“What do you Christians think of Walton's tactics here? Is it acceptable in Christian circles?”
Before I discuss Walton’s disreputable behavior I must ask all parents to send their children out of the room.
Are they gone?
So what, exactly, is Walton guilty of? Well, for the lurid details you have to go over to Daniel Morgan’s blog.
I won’t tell you where to find Danny’s blog since he might sue me for copyright infringement if I were to publicize the URL.
Anyway, if you go over to Danny’s blog, you’ll discover that Walton has fallen into the disputable habit—are you ready for this?—of quoting his opponents verbatim!
Yes, you heard it right. He’s been known to quote them word for word. To post their actual words on the Internet.
It’s hard to believe that a Christian blogger would sink so low, but there you have it.
Danny has responded to this unscrupulous behavior by threatening to sue Walton for copyright infringement.
To prove his point he directs the reader to the U.S. Copyright Office, which says the following:
Copyrightable works include the following categories:
1. literary works;
2. musical works, including any accompanying words
3. dramatic works, including any accompanying music
4. pantomimes and choreographic works
5. pictorial, graphic, and sculptural works
6. motion pictures and other audiovisual works
7. sound recordings
8. architectural works
So quoting email is a clear case of copyright infringement.
You can see that right under #1.
Or is it #2?
What about #6, #7, or #8?
Hard to tell, but it must be in there somewhere since Danny says it’s so—whether we classify email as a sculpture, skyscraper, motion picture, pantomime, or grand opera.
Now, if Walton were a man of honor, he’d know better than to quote his opponents verbatim.
Obviously the only principle course of action is to misquote your opponents.
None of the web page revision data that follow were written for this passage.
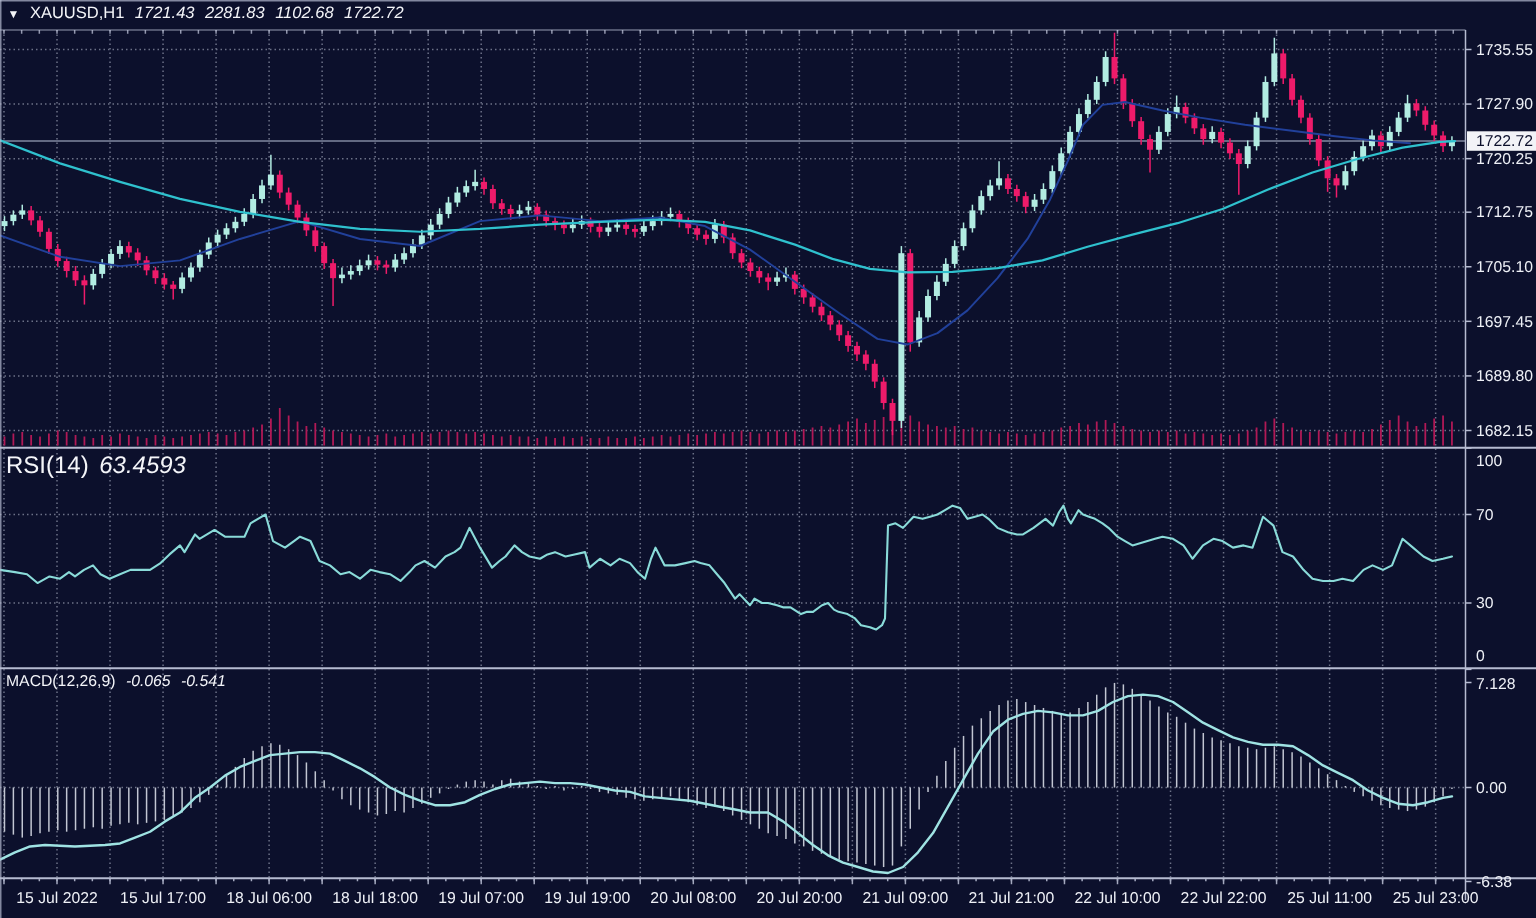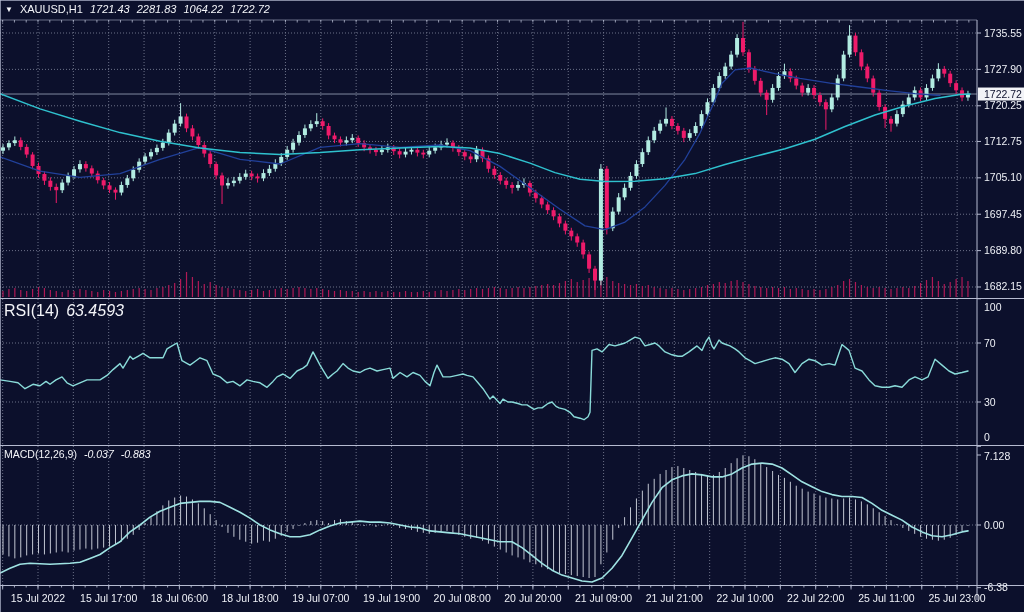"1064.22" span.num { text: 1064.22 -> 1102.68 }
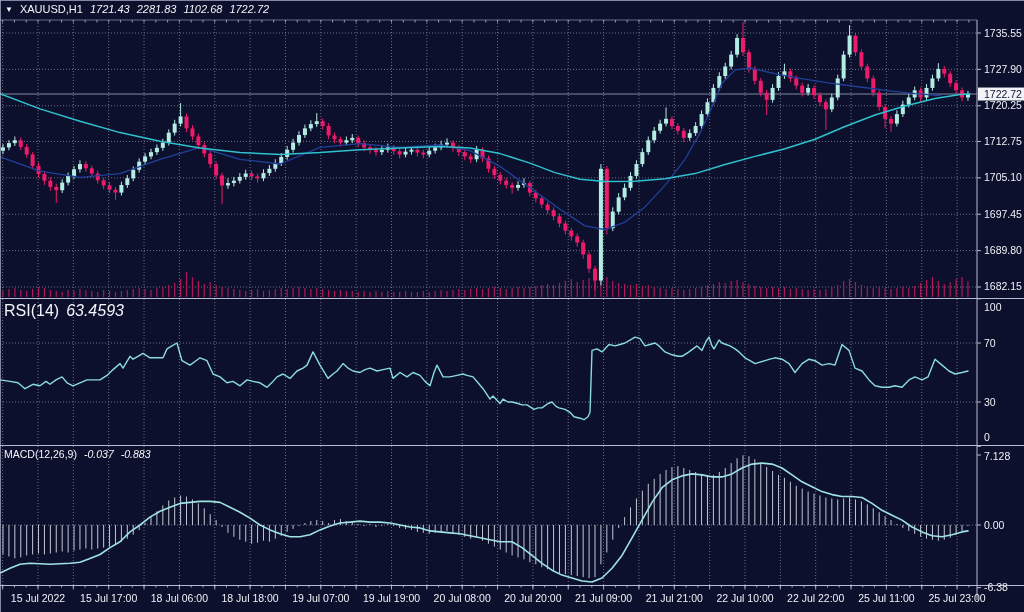"-0.037" span.num { text: -0.037 -> -0.065 }
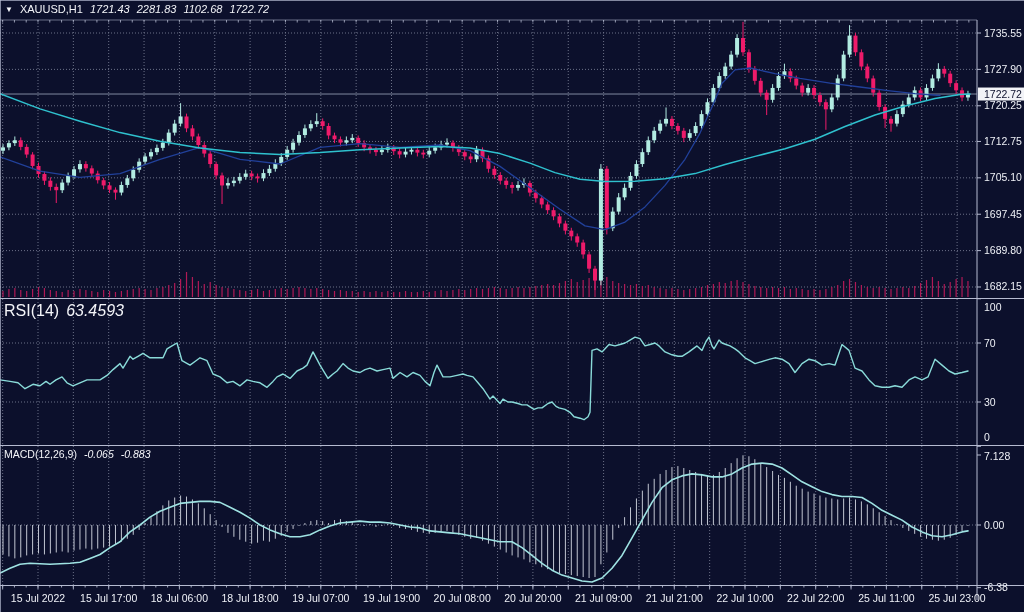"-0.883" span.num { text: -0.883 -> -0.541 }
To quote them out of context. To paraphrase what they said in some misleading way.
But Walton is far too dishonest to misquote his opponents. Instead, he smears their reputation by quoting their own words right back to them.
And I’m sure I don’t have to remind you all that when you’re quoting the average atheist, nothing could be more defamatory to his personal character than to accurately reproduce his very own words.
By contrast, Walton’s critics have maintained the high moral tone you’d expect of a secular ethicist, by resorting to racial slurs and epithets—as well as threatening to lynch him and rape his wife.
By contrast, Walton’s critics delete commenters who disagree with them.
By contrast, Walton’s critics resort to legal threats when they lose the argument.
So, as a Christian, in answer to Loftus’ query, I must admit that Walton’s underhanded tactic of quoting his opponents word-for-word is utterly reprehensible and sorely illustrates the pressing need to replace antiquated Christian ethics with a secular code of conduct.